OK! I need to type this calmly. The situation is that my ex and I are COMPLETELY over yet I keep getting calls from his recent ex...20 calls yesterday in which I just kept hanging up on her. Soon after that night I get a call from my ex accusing me of talking to her...she told him that I said I made out with him, blowjob (which I had never done in my entire life!!!) you get the picture!!
Anyways, I did no such thing. I didn't even talk to her! The whole point of me ignoring her was to not get into this MESS. She lied...and the funny thing is that..long before I told her that she can have him. I don't want him back. I am done.
What should I do? He keeps calling and she keeps calling...how did I get stuck in the middle of this? Tell me what I did wrong? I will take your responses seriously because I just want to yell at her...lol...and slap him...those are my true immature feelings I want to do...but that would make me lower to their level. What's the high road?
Block them from your phone and refuse any and all form of contact with them.....from here on out act like you absolutely hate them, even if you do or don't, act like it and they should back off and get the message. if they come 2 your house....your best bet is my friend the RESTRAINING ORDERS!!! don't stoop as low as they want you 2...cuz they'll win...u did nuthin wrong, he lost you because he did sumthin wrong from wut you told me on the phone....well I luv ya and do wut you need 2 do 2 get ur point across....and if you need anything else, just call. werd? holla. lol
I would ignore for another week or so and if it persists, calmly ask them to arrange a time when they can both be on the phone together or go out for coffee, dinner, etc. and simply explain to them that you are no longer willing to participate in their relationship and would like to go your own separate way. That's right, break up with both of them at once. If it still persists, inform them that you will get a protective order against them and call the police if the harassment continues.
Simply call your phone company and block their 2 numbers. Just keep blocking any number you think may be them. And if you want to get out, be like come over my house right now. To your ex boyfriend, then you can easily show him she called like 20 times and show him how long you guys stayed on the phone the whole time. If you really ignored them it will probably be a missed call, which will prove your innocence. If not play dirty and delete any calls over like 5 seconds with her. But really if he's following you that much, get a court order. He will not be aloud around you anymore and he seems like a REAL stalker.. who has their gf's and ex gf's keep calling you plus he does?
Get a court order for him not being able to talk to you or see you, and ask them what you can do about his girlfriends and ex girlfriends all calling you. You will be able to sue him most-likely for giving your number out without your permission.
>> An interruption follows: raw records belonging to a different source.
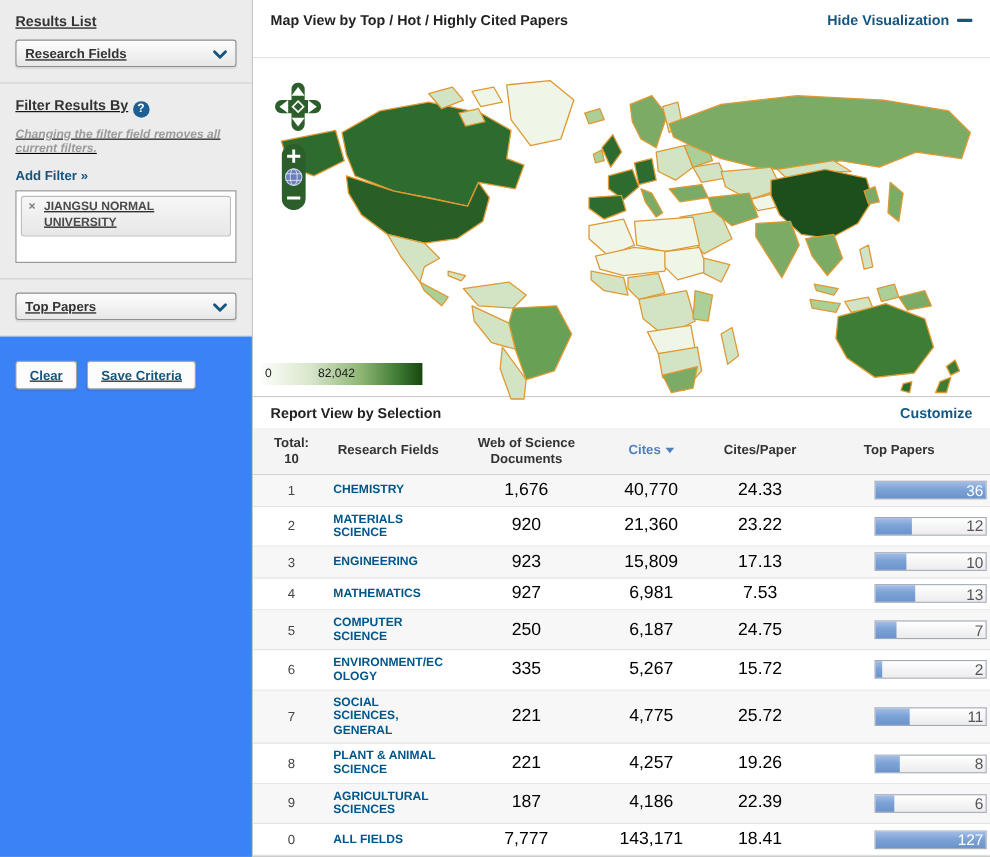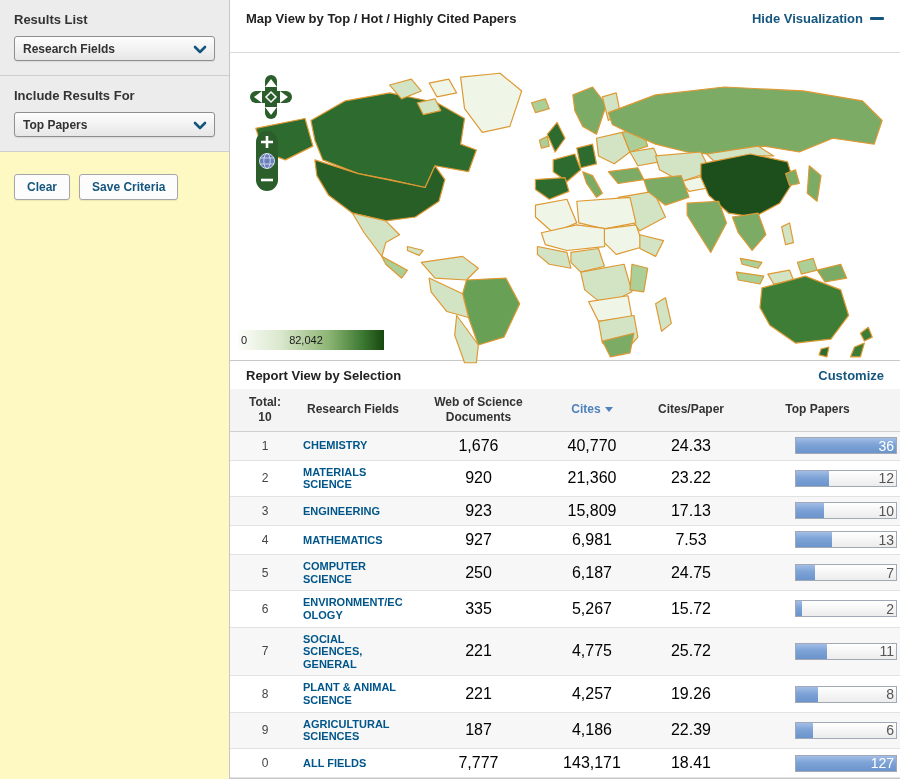--- a/index.html
+++ b/index.html
@@ -10,7 +10,7 @@
   
   .sidebar { width:230px; height:779px; background:#ececec; border-right:1px solid #c6c6c6;
              display:flex; flex-direction:column; }
-  .side-section { padding:12px 14px 14px 14px; border-bottom:1px solid #cfcfcf; }
+  .side-section { padding:12px 14px 14px 14px; border-bottom:1px solid #cfcfcf;text-decoration:underline; }
   .side-section.last { border-bottom:none; background:#fef9c3; flex:1; }
   .side-heading { font-size:13px; font-weight:bold; color:#333; margin-bottom:9px; }
   .selectbox { position:relative; height:25px; border:1px solid #8f8f8f; border-radius:3px;

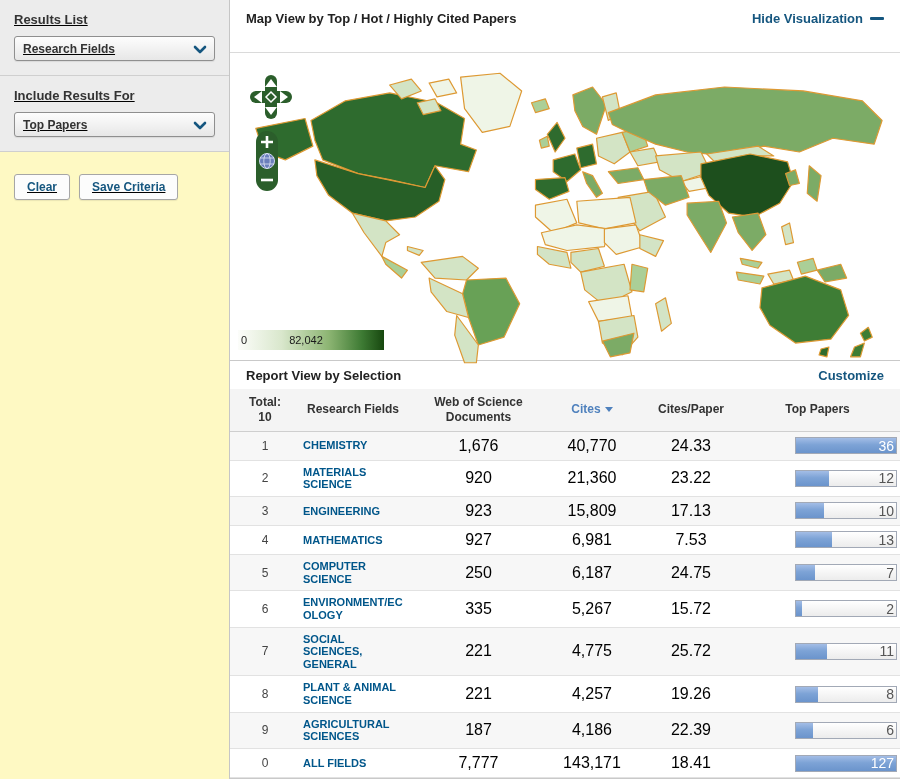--- a/index.html
+++ b/index.html
@@ -116,6 +116,19 @@
       </div>
     </div>
 
+    <div class="side-section">
+      <div class="side-heading">
+        <span>Filter Results By</span><span class="help-circle">?</span>
+      </div>
+      <div class="filter-note">Changing the filter field removes all current filters.</div>
+      <a class="add-filter">Add Filter »</a>
+      <div class="filter-box">
+        <div class="filter-tag">
+          <span class="tag-x">×</span>
+          <span>JIANGSU NORMAL UNIVERSITY</span>
+        </div>
+      </div>
+    </div>
 
     <div class="side-section">
       <div class="side-heading">Include Results For</div>

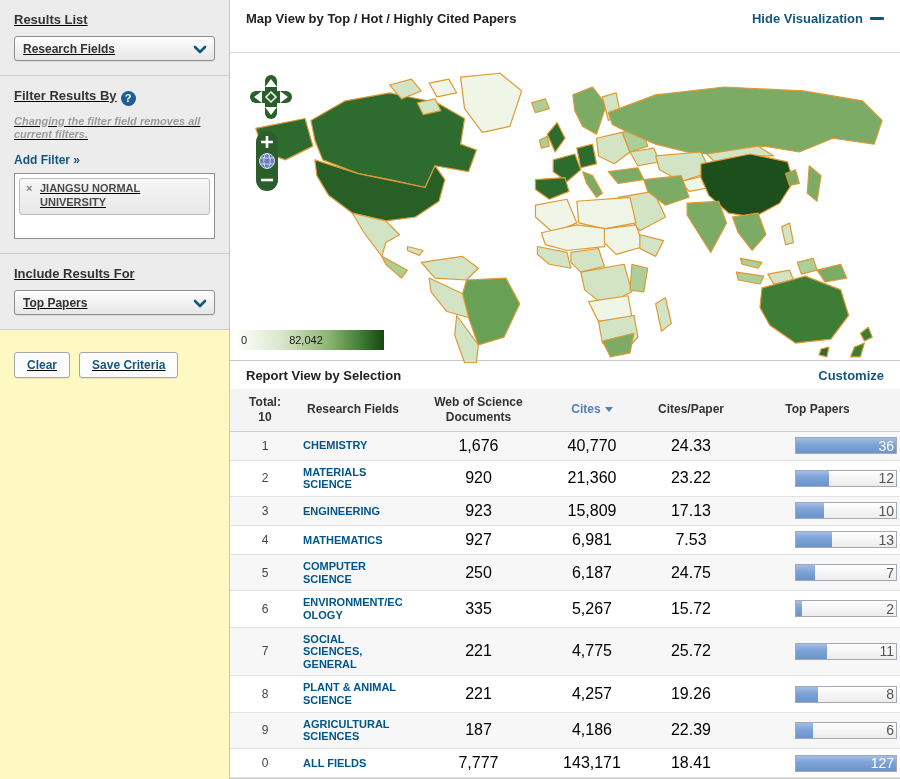--- a/index.html
+++ b/index.html
@@ -131,7 +131,6 @@
     </div>
 
     <div class="side-section">
-      <div class="side-heading">Include Results For</div>
       <div class="selectbox">
         <span class="sel-label">Top Papers</span>
         <svg width="14" height="9" viewBox="0 0 14 9">

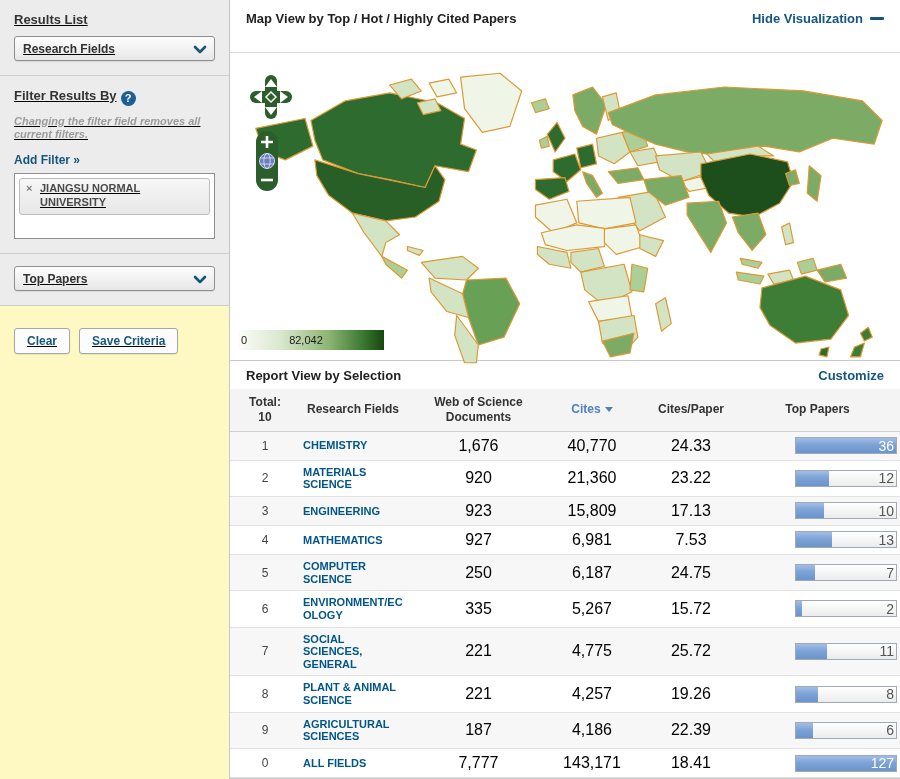--- a/index.html
+++ b/index.html
@@ -11,7 +11,7 @@
   .sidebar { width:230px; height:779px; background:#ececec; border-right:1px solid #c6c6c6;
              display:flex; flex-direction:column; }
   .side-section { padding:12px 14px 14px 14px; border-bottom:1px solid #cfcfcf;text-decoration:underline; }
-  .side-section.last { border-bottom:none; background:#fef9c3; flex:1; }
+  .side-section.last { border-bottom:none; background:#3b82f6; flex:1; }
   .side-heading { font-size:13px; font-weight:bold; color:#333; margin-bottom:9px; }
   .selectbox { position:relative; height:25px; border:1px solid #8f8f8f; border-radius:3px;
                background:linear-gradient(180deg,#fdfdfd,#e7e7e7); display:flex; align-items:center;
Well I would say that this guy is not over you and his new "girlfriend" sees you as a threat to her. When you told her that she could have him she took it like a "that was too easy" thing. and now that she knows this guy still has feeling for you she's going to make it believe able and piss you off so that you will go after her and he's going to notice and she would have the open end to just walk right in and have the liberty of saying it was her fault. But if you wanted to just end it then go in the opposite direction. So as she's calling you, you get the phone and call him and tell him to take care of things with her because its getting to a high point where she's going to have something coming for herself.
Get them together and talk to both of them at the same time. Bring up any and everything that has to do with this situation. That way if there are any lies the other will see that. Tell them that you will no longer be part of this game they are playing and to let you go on with your life. There is no reason for them to keep calling you.
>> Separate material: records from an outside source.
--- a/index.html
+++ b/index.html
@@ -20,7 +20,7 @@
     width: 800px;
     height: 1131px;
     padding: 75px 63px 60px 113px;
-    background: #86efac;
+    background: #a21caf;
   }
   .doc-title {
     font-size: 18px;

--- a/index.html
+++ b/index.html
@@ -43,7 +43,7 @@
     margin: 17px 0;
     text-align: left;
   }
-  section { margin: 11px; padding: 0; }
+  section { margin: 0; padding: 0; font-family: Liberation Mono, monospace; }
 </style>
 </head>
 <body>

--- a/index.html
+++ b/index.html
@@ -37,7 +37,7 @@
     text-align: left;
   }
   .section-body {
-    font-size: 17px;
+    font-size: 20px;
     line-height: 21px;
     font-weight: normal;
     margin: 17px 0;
My suggestion is start by changing your cell phone number and that may help. I went through this about 6 years ago. Hopefully she will not come to your house, like the girl in my situation did. I then had to move. Time is the only thing that will help with this, but changing your number will get both of their attention and show that you are really through and ready to move on.
She does know where I live..But I know where she lives also..So that is taken care of..I am sorry that you went through that because it feels very uncomfortable... - More than a year ago
Just leave them both alone for a while until they mature a little. Because from the way it seems neither one of them are going to listen to what you have to say. Don't answer any of their calls, text, etc.